The choice of profiling tool is important, as many HPC systems utilize GPU or Intel Xeon Phi coprocessors to accelerate massively-parallel floating-point intensive sections of the code. While these devices have proven successful in providing high FLOPs/watt massive-parallelism, they also complicate profiling significantly by introducing one or more devices, each containing a separate memory space and requiring data movements across a PCIe bus. However, massively parallel accelerators are here to stay, which means that modern profiling tools need to support GPUs and/or Intel Xeon Phi.

James Reinders and Jim Jeffers noted in their book High Performance Parallelism Pearls that, by mid-2013, Intel Xeon Phi coprocessors “exceeded the combined FLOPs contributed by all the graphics processing units (GPUs) installed as floating-point accelerators in the TOP 500 list.” The only devices that contributed more FLOPs to the TOP500 list were Intel processors.
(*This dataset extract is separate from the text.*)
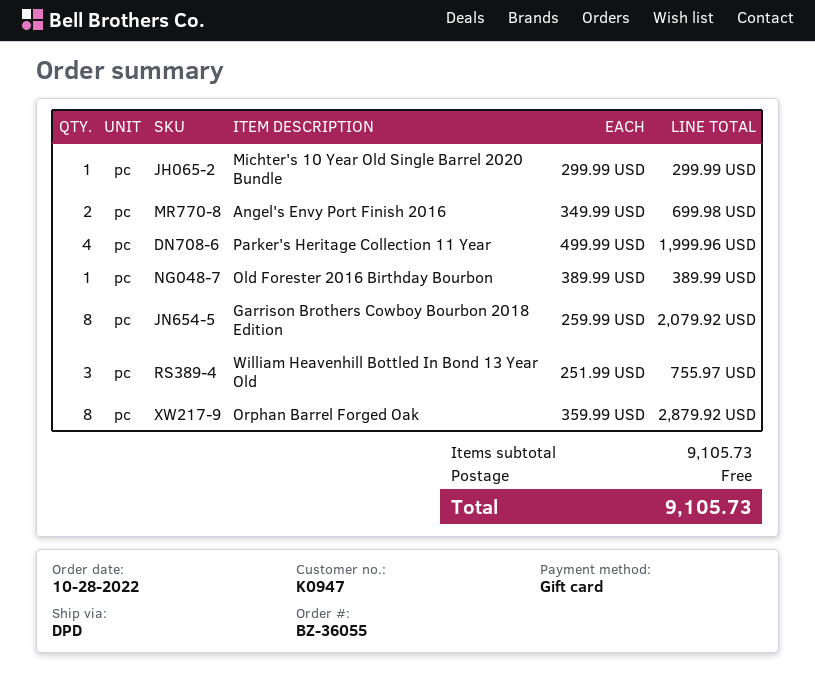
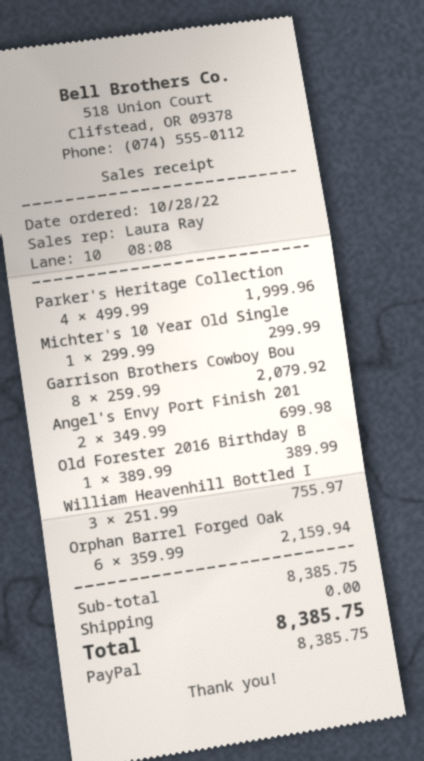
payment method: gift card -> PayPal
Orphan Barrel Forged Oak: 8 x 359.99 = 2879.92 -> 6 x 359.99 = 2159.94
subtotal: 9105.73 -> 8385.75
total: 9105.73 -> 8385.75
One of the motivators for this move to GPUs and Intel Xeon Phi coprocessors is the large FLOPs/watt ratios such devices can deliver. From a financial perspective, the Green 500 recognizes that the operating costs of today’s petascale systems are on par with the acquisition costs of the actual supercomputer hardware itself. As the industry moves to exascale computing and beyond, the focus on energy efficiency (and hence financial savings) will become even more pronounced. A joke in the HPC world is that the power companies should donate the hardware because they will recoup the cost in electricity charges.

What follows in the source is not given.